# [Required action]
Give back, word for word, the lines in the listing below from the one holding "living in Berlin, Germany." down to the one holding "- Later on, I", both ends included.

# [Supplied material]
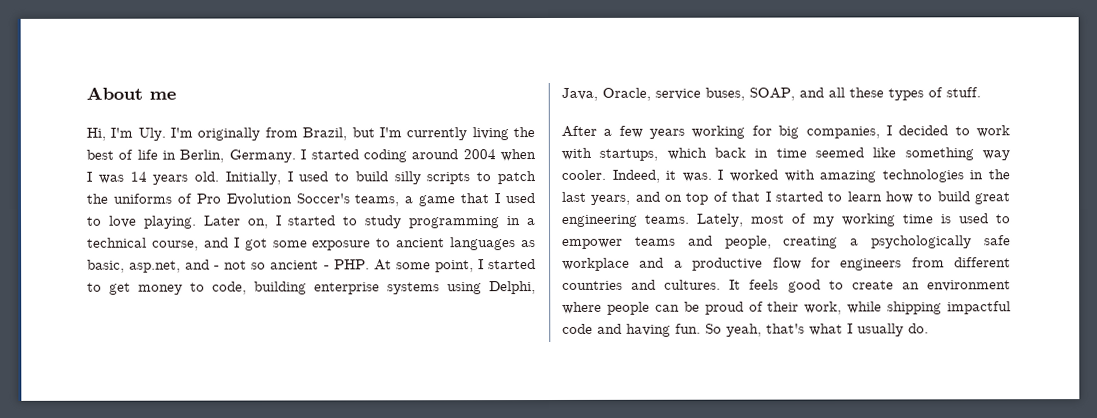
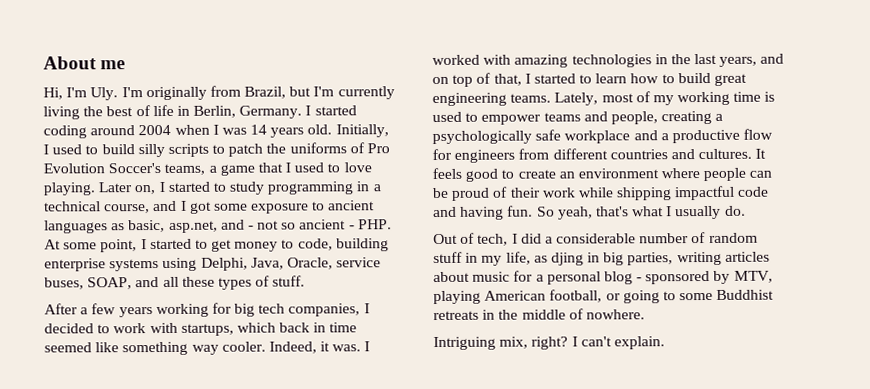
- After a few years working for big companies, I decided to work with startups, which back in time seemed like something way cooler.
+ After a few years working for big tech companies, I decided to work with startups, which back in time seemed like something way cooler.
- I worked with amazing technologies in the last years, and on top of that I started to learn how to build great engineering teams.
+ I worked with amazing technologies in the last years, and on top of that, I started to learn how to build great engineering teams.
- It feels good to create an environment where people can be proud of their work, while shipping impactful code and having fun.
+ It feels good to create an environment where people can be proud of their work while shipping impactful code and having fun.
+ Out of tech, I did a considerable number of random stuff in my life, as djing in big parties, writing articles about music for a personal blog - sponsored by MTV, playing American football, or going to some Buddhist retreats in the middle of nowhere.
+ Intriguing mix, right? I can't explain.

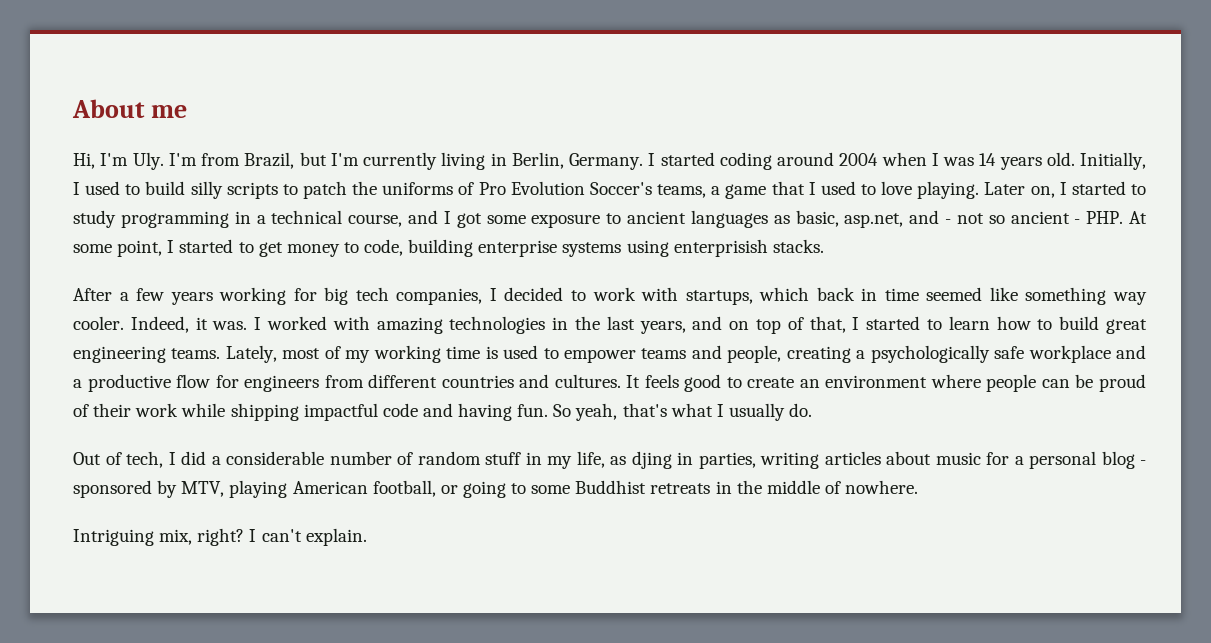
- Hi, I'm Uly. I'm originally from Brazil, but I'm currently living the best of life in Berlin, Germany.
+ Hi, I'm Uly. I'm from Brazil, but I'm currently living in Berlin, Germany.
- Later on, I started to study programming in a technical course, and I got some exposure to ancient languages as basic, asp.net, and - not so ancient - PHP. At some point, I started to get money to code, building enterprise systems using Delphi, Java, Oracle, service buses, SOAP, and all these types of stuff.
+ Later on, I started to study programming in a technical course, and I got some exposure to ancient languages as basic, asp.net, and - not so ancient - PHP. At some point, I started to get money to code, building enterprise systems using enterprisish stacks.
- Out of tech, I did a considerable number of random stuff in my life, as djing in big parties, writing articles about music for a personal blog - sponsored by MTV, playing American football, or going to some Buddhist retreats in the middle of nowhere.
+ Out of tech, I did a considerable number of random stuff in my life, as djing in parties, writing articles about music for a personal blog - sponsored by MTV, playing American football, or going to some Buddhist retreats in the middle of nowhere.

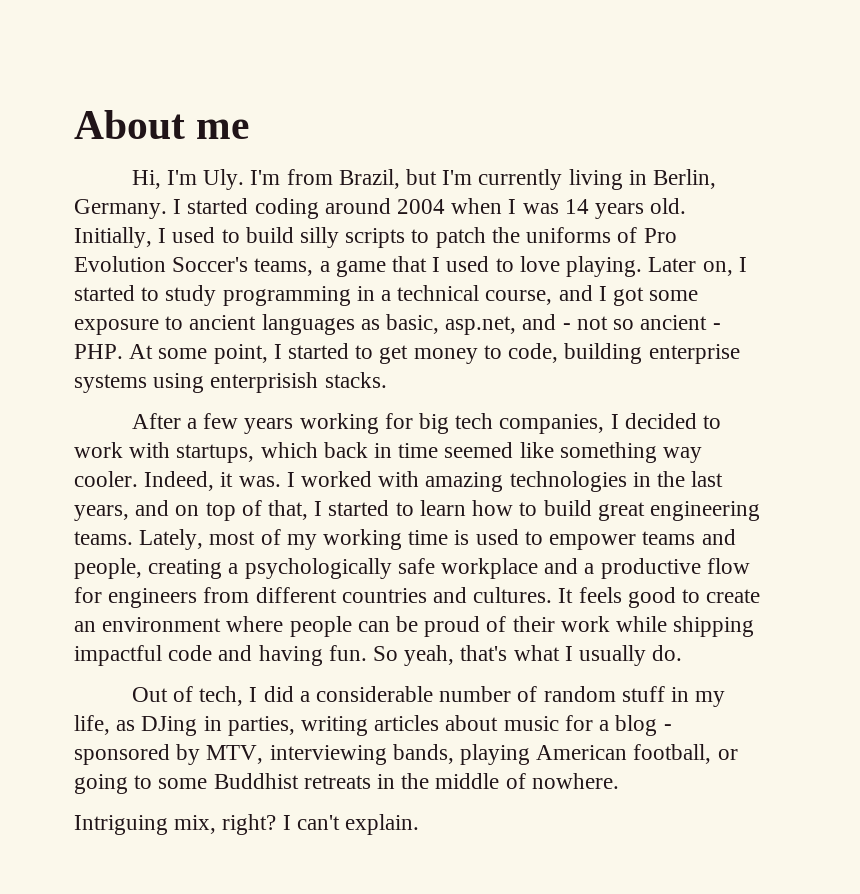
- Out of tech, I did a considerable number of random stuff in my life, as djing in parties, writing articles about music for a personal blog - sponsored by MTV, playing American football, or going to some Buddhist retreats in the middle of nowhere.
+ Out of tech, I did a considerable number of random stuff in my life, as DJing in parties, writing articles about music for a blog - sponsored by MTV, interviewing bands, playing American football, or going to some Buddhist retreats in the middle of nowhere.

# [Response box]
+ Hi, I'm Uly. I'm from Brazil, but I'm currently living in Berlin, Germany.
- Later on, I started to study programming in a technical course, and I got some exposure to ancient languages as basic, asp.net, and - not so ancient - PHP. At some point, I started to get money to code, building enterprise systems using Delphi, Java, Oracle, service buses, SOAP, and all these types of stuff.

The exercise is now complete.